- Activity
Work out how many lines in the records contain the word "class", and give that number alone.
*** Records to process ***
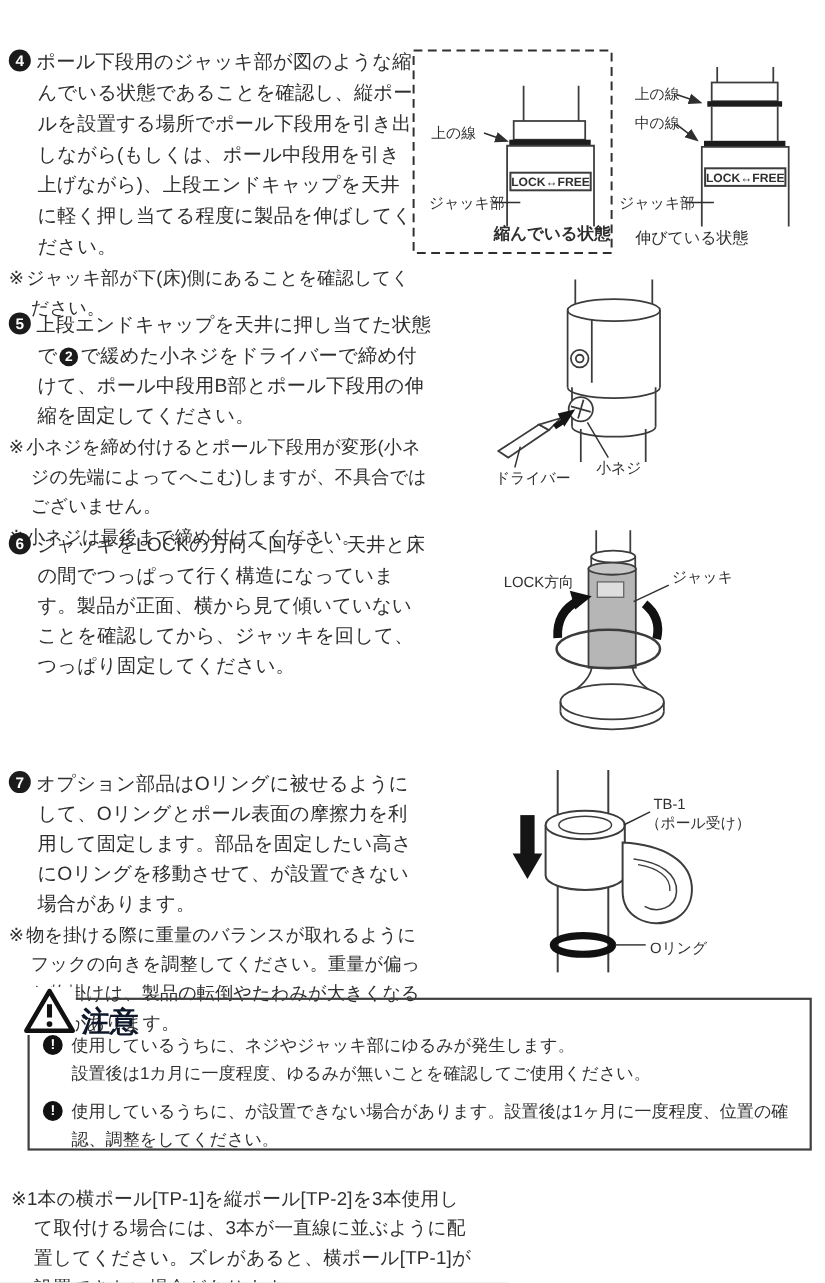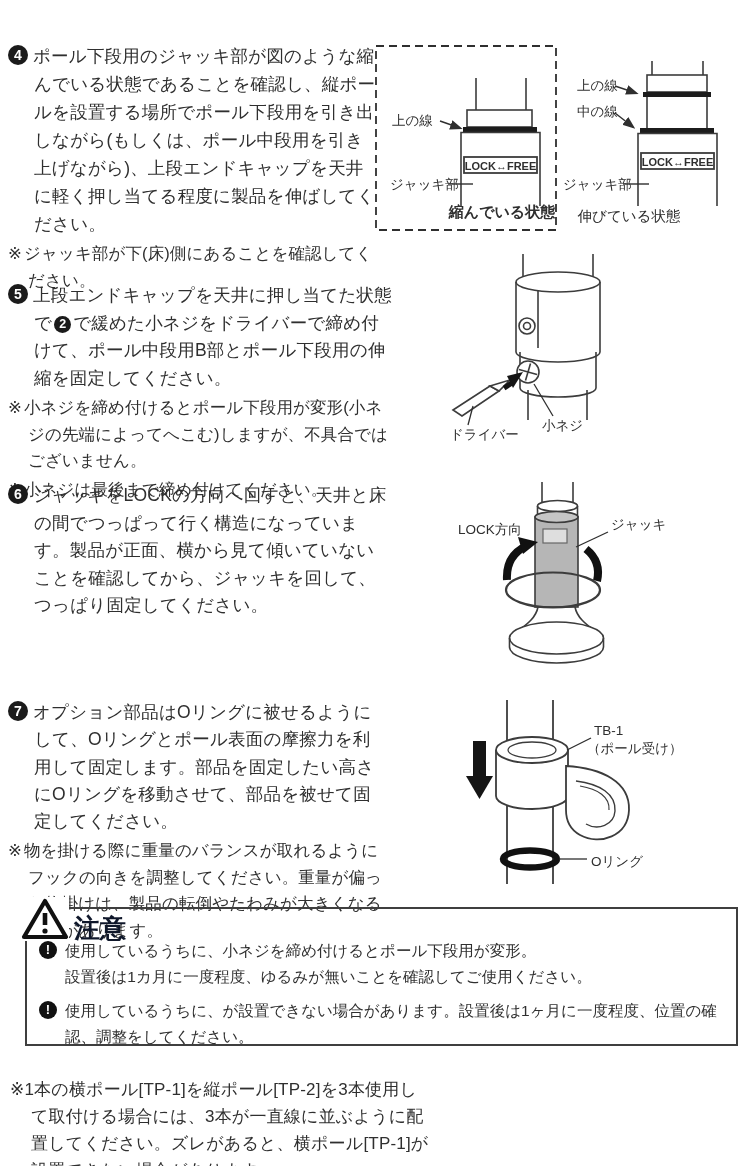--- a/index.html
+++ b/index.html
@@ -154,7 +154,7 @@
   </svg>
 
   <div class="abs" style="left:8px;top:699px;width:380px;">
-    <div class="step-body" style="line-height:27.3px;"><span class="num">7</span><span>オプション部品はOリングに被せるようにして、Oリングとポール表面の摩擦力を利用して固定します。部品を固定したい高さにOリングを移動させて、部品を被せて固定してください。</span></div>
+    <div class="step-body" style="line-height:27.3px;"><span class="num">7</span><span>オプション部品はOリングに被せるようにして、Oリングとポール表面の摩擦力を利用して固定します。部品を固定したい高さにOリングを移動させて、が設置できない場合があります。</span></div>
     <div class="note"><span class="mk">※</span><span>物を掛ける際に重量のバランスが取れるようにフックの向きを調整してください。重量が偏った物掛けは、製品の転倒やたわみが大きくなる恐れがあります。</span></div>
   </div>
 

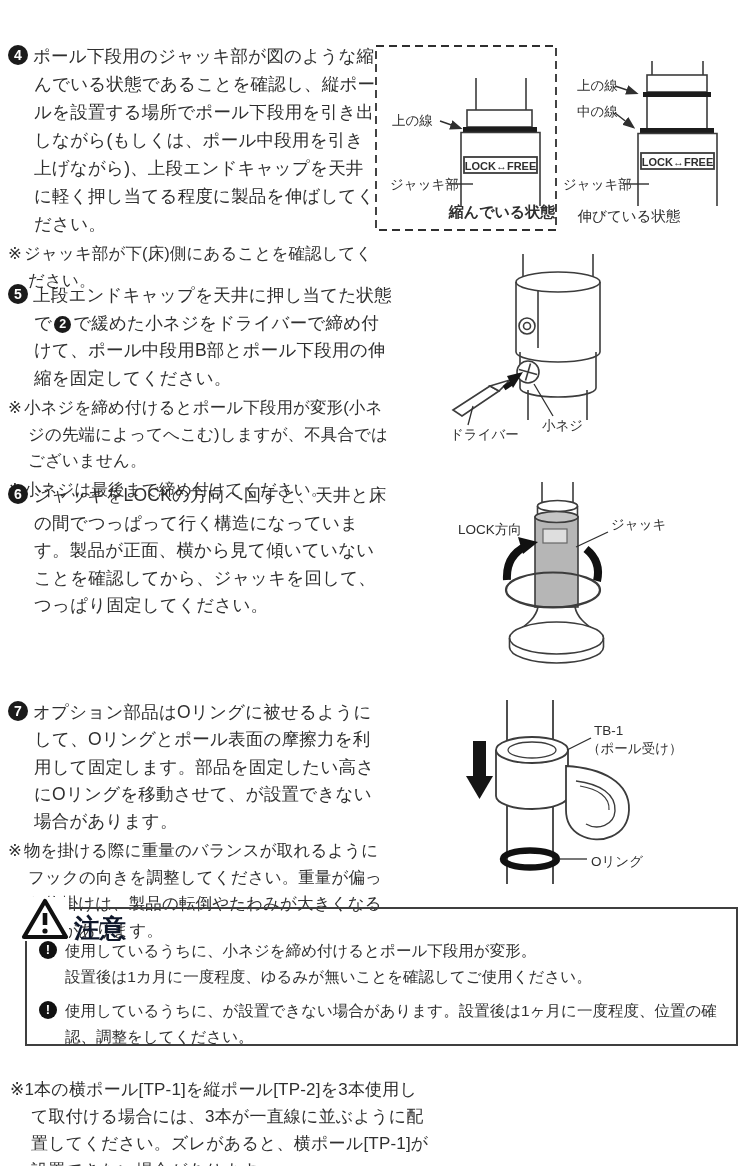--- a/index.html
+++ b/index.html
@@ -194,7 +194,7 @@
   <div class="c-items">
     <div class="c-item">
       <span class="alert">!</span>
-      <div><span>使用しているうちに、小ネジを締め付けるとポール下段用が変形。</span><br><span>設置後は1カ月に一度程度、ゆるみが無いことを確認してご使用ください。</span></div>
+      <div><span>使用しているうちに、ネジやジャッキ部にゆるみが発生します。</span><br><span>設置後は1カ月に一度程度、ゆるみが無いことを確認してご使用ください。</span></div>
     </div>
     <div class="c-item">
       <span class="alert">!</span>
***
- Response to the exercise
9